All’indomani della pandemia, come pensa che cambierà la concezione degli spazi di lavoro?

Luisa Errichiello :

L’epidemia, costringendo milioni di persone a lavorare da casa, ha contribuito a rafforzare, specie tra i non addetti al lavoro e tra chi che non lo aveva già adottato, l’idea che i luoghi di lavoro tradizionali diventino marginali. Tuttavia, all’indomani dell’emergenza, con lo smart working quale modalità di lavoro più stabile, gli uffici non spariranno e le organizzazioni saranno probabilmente chiamate a dover gestire una forza lavoro “mista”. Questa, pur svolgendo le proprie attività in parte a casa, continuerà a recarsi in ufficio.

Dopo mesi in cui lo spazio di lavoro si è identificato con quello fisico della propria abitazione e con quello virtuale fatto di connessioni digitali, sarà perciò fondamentale ripensare in maniera integrata al ruolo di tutti gli spazi di lavoro – fisici e virtuali. Dal design e dalla gestione di tali spazi, infatti dipendono non solo, la performance o il work-life balance, ma anche aspetti identitari dello smart worker e, dunque, il suo legame con l’organizzazione. 
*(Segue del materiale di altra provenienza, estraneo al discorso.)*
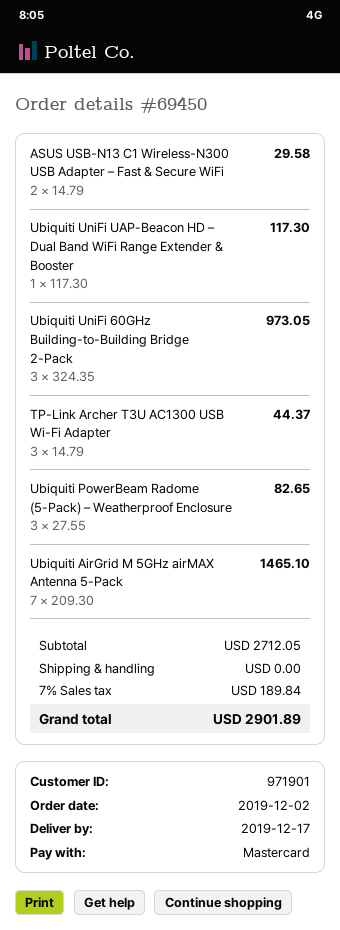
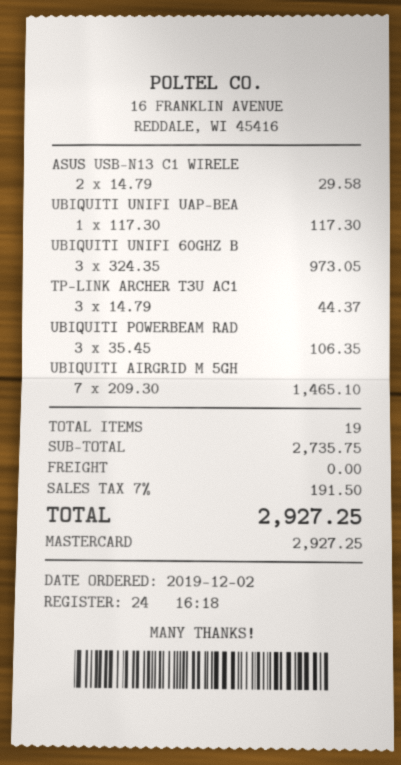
Ubiquiti PowerBeam Radome (5-Pack) – Weatherproof Enclosure: 3 x 27.55 = 82.65 -> 3 x 35.45 = 106.35
subtotal: 2712.05 -> 2735.75
tax: 7% = 189.84 -> 7% = 191.50
total: 2901.89 -> 2927.25

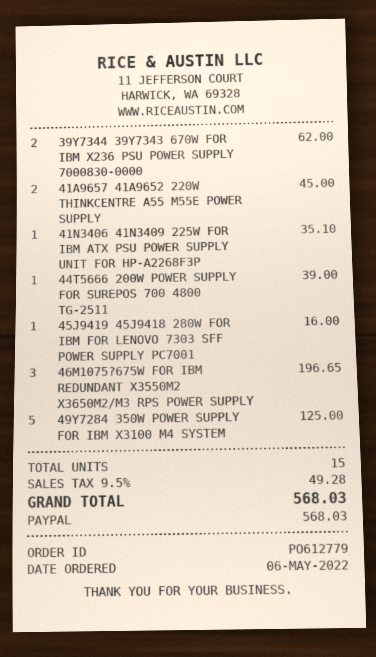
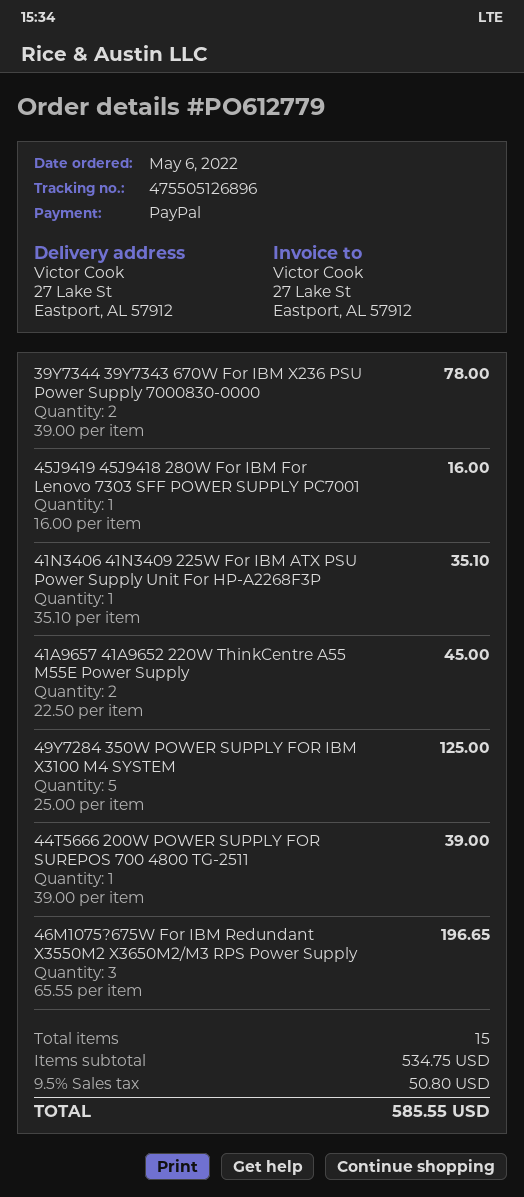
39Y7344 39Y7343 670W FOR IBM X236 PSU POWER SUPPLY 7000830-0000: 2 for 62.00 -> 2 for 78.00
tax: 9.5% = 49.28 -> 9.5% = 50.80
total: 568.03 -> 585.55

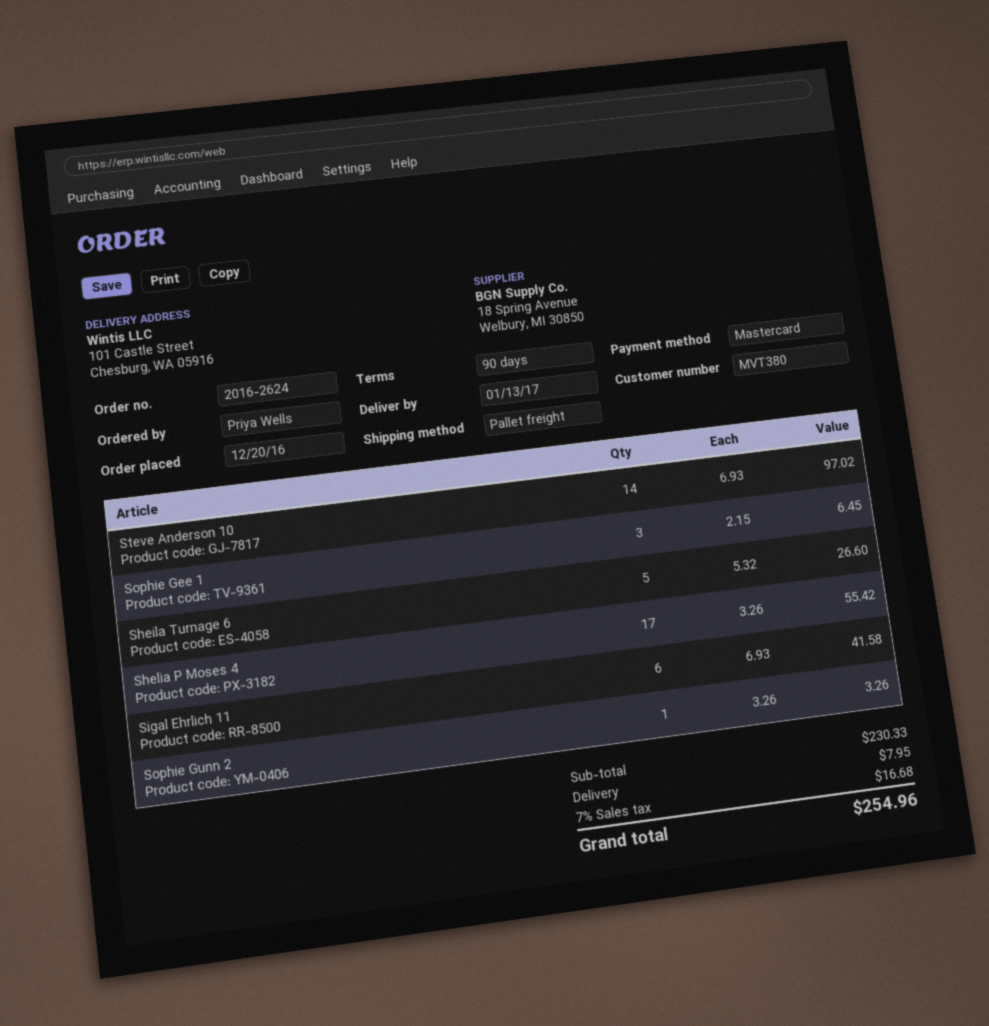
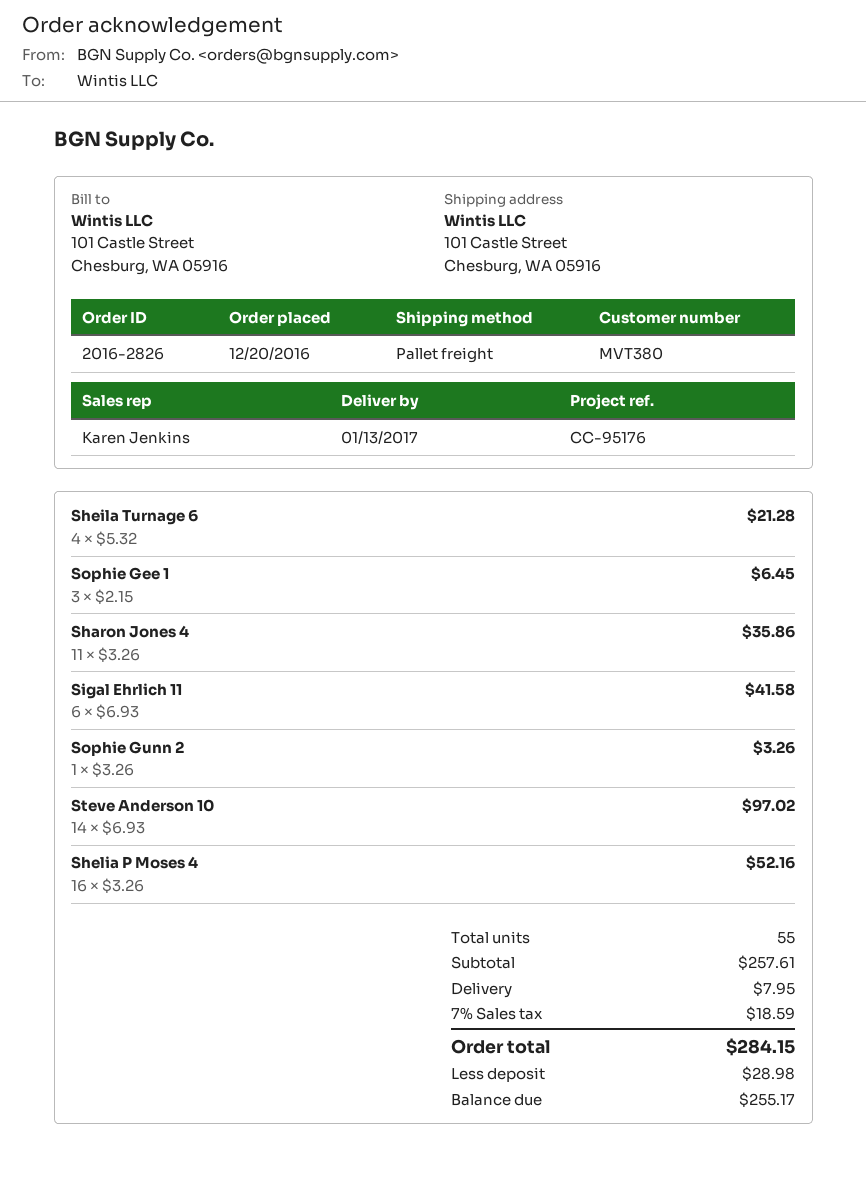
order number: 2016-2624 -> 2016-2826
Sheila Turnage 6: 5 x 5.32 = 26.60 -> 4 x 5.32 = 21.28
Shelia P Moses 4: 17 x 3.26 = 55.42 -> 16 x 3.26 = 52.16
Sharon Jones 4: none -> 11 x 3.26 = 35.86
subtotal: 230.33 -> 257.61
tax: 7% = 16.68 -> 7% = 18.59
total: 254.96 -> 284.15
Lo smart working aumenta o riduce le situazioni di conflittualità con i colleghi?

Tommasina Pianese:

Questo è un tema di assoluta importanza dal momento che l’esistenza di tensioni rischia di compromettere l’energia positiva e la produttività delle persone. Gli studi esistenti evidenziano un dato interessante: la virtualità riduce le tensioni tra colleghi. Lo smart working spinge le persone a focalizzarsi sulle attività e ad interagire prevalentemente con i colleghi che svolgono task interdipendenti.

La virtualità influenza, inoltre, la modalità di gestione delle tensioni. Infatti, gli smart workers sono portati a risolvere unilateralmente le situazioni conflittuali, laddove in contesti tradizionali sarebbero stati più propensi a coinvolgere anche il manager. A fronte di questi dati, vi è comunque da considerare l’assoluta straordinarietà delle recenti misure finalizzate al contenimento dell’epidemia. Queste possono aver generato uno stress psicologico per le persone, con inevitabili ripercussioni anche nell’ambito lavorativo.

La supervisione e il controllo, inclusa la valutazione delle performance, rappresentano aspetti critici nell’implementazione dello smart working. Quali riflessioni ci spinge a fare l’esperienza Covid-19 al riguardo?

Luisa Errichiello:

Lo smart working richiede un ripensamento della supervisione e delle pratiche di controllo. L’enfasi è sulla responsabilizzazione del lavoratore, su relazioni di fiducia e su una gestione per obiettivi che valorizza i risultati e non le ore lavorate. Tutte le innovazioni organizzative richiedono nuove routine e schemi valoriali condivisi, ma tale cambiamento non si può “introdurre” in azienda regolando un semplice interruttore, come è avvenuto con il passaggio da un giorno all’altro dal lavoro tradizionale allo smart working.

Molte aziende si sono trovate impreparate e in tempi record hanno messo su nuove pratiche e sistemi di monitoraggio. Questo, però, senza una preliminare analisi sistematica della natura delle attività svolte, né tanto meno una formazione adeguata per dipendenti e capi, finalizzata alla loro comprensione, ma anche a generare consenso e responsabilizzazione individuale.

L’epidemia, perciò, invita a riflettere sul valore strategico della funzione risorse umane e sul ruolo che essa avrà nella ri-definizione di un sistema di performance management.  Questo richiederà, in linea con una prospettiva di employee engagement , la partecipazione di tutti gli smart worker e non solo dei responsabili di funzione.